Wednesday, August 17, 2011

Pokey really was Pokey

This photo is of me in my 20's riding a horse I bought from a friend as a 2 yr old. He was a registered QH and his name was "Pines Impressive Sun", but his "real" or "barn" name was Pokey and boy did he earn it! I was learning to ride and show English in this picture because people were clamoring for me to apply for my English judges card from ISHA. I had previously been only a western rider. My thought's on it were to learn to do it well enough that I could win those classes consistently and then I would feel I had the right to judge other riders. As you can see from the picture Pokey and I were a ways away from that goal at this point.

I had a hard time finding a riding instructor that would challenge me until I met a fellow lady judge at one of our seminars named Ellen Demkowitz. Ellen had a background in hunter classes and her and her daughter were hard to beat in those. Ellen when I started taking lessons from her was showing dressage. She was taking lessons from Carol Grant that won the dressage freestyle at the Pan American games during the 1986-7 Olympics. The horse portion of that was held at the then brand new multi-million dollar facility that is still known as The Hoosier Horse Park.

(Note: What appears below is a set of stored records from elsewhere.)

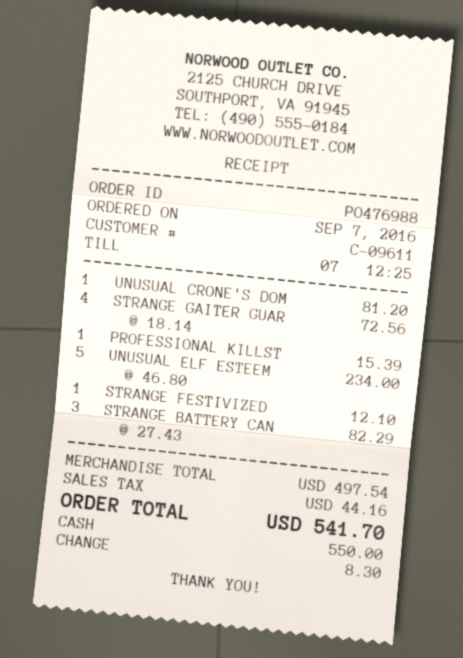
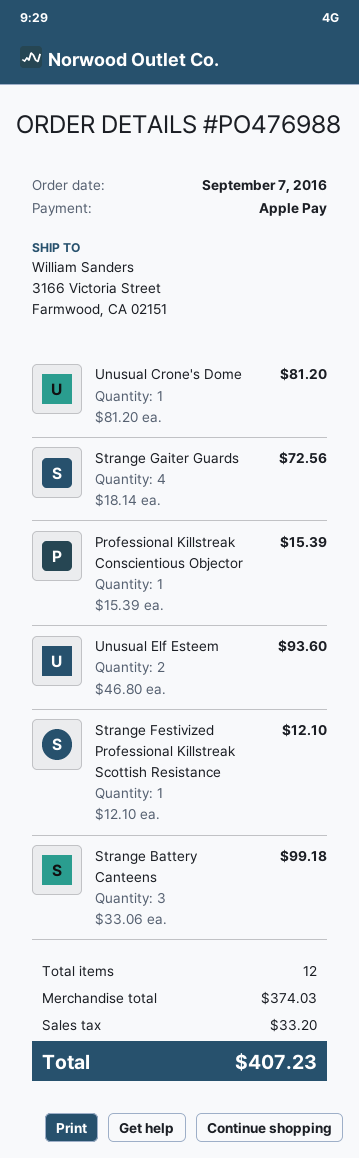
payment method: cash -> Apple Pay
UNUSUAL ELF ESTEEM: 5 x 46.80 = 234.00 -> 2 x 46.80 = 93.60
STRANGE BATTERY CAN: 3 x 27.43 = 82.29 -> 3 x 33.06 = 99.18
subtotal: 497.54 -> 374.03
tax: 44.16 -> 33.20
total: 541.70 -> 407.23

Ellen employed quite a bit of dressage into our English riding lessons, which I found not to hurt a thing as far as being able to morph the style a bit to ride hunter classes. I was only riding in the under saddle division and never jumped any further than a hunter hack class in competition. Ellen did drag me and Pokey off to a few dressage shows where we scored low 60's right out of the box in training level. That club threw you out of training level with more than 3 scores over 55, so after three I took a hiatus! I had just memorized the one pattern I was riding (test 2) and thought that was about the hardest thing I ever did trying to remember the turns, upward and downward transitions while riding the dang horse too! As you can imagine its by far harder than it looks. Its surprising how difficult it is just to enter the ring in a straight line to salute the judge.

Not to mention on top of all the new skills I was learning Pokey was not exactly the best dressage prospect. In a sport where "forward" and lively movement is coveted Pokey was, well.....Pokey. Suited perfectly for the slow and easy western pleasure events I showed him in, he was rather lazy and uninterested in the whole idea of long athletic strides and forward movement. He had to be "persuaded" the entire time. It was aerobic exercise for me if it wasn't anything else. "Squeeze him up into the bridle! like your squeezing a tube of toothpaste!" Lady....we are at the end of the tube. There is nothing left in it.

Other than being rather lazy by nature for an English riding horse, Pokey was a great horse though. I won lots of year end awards on him, and some really huge versatility championships as well. I still have the plaques and trophies out in the garage.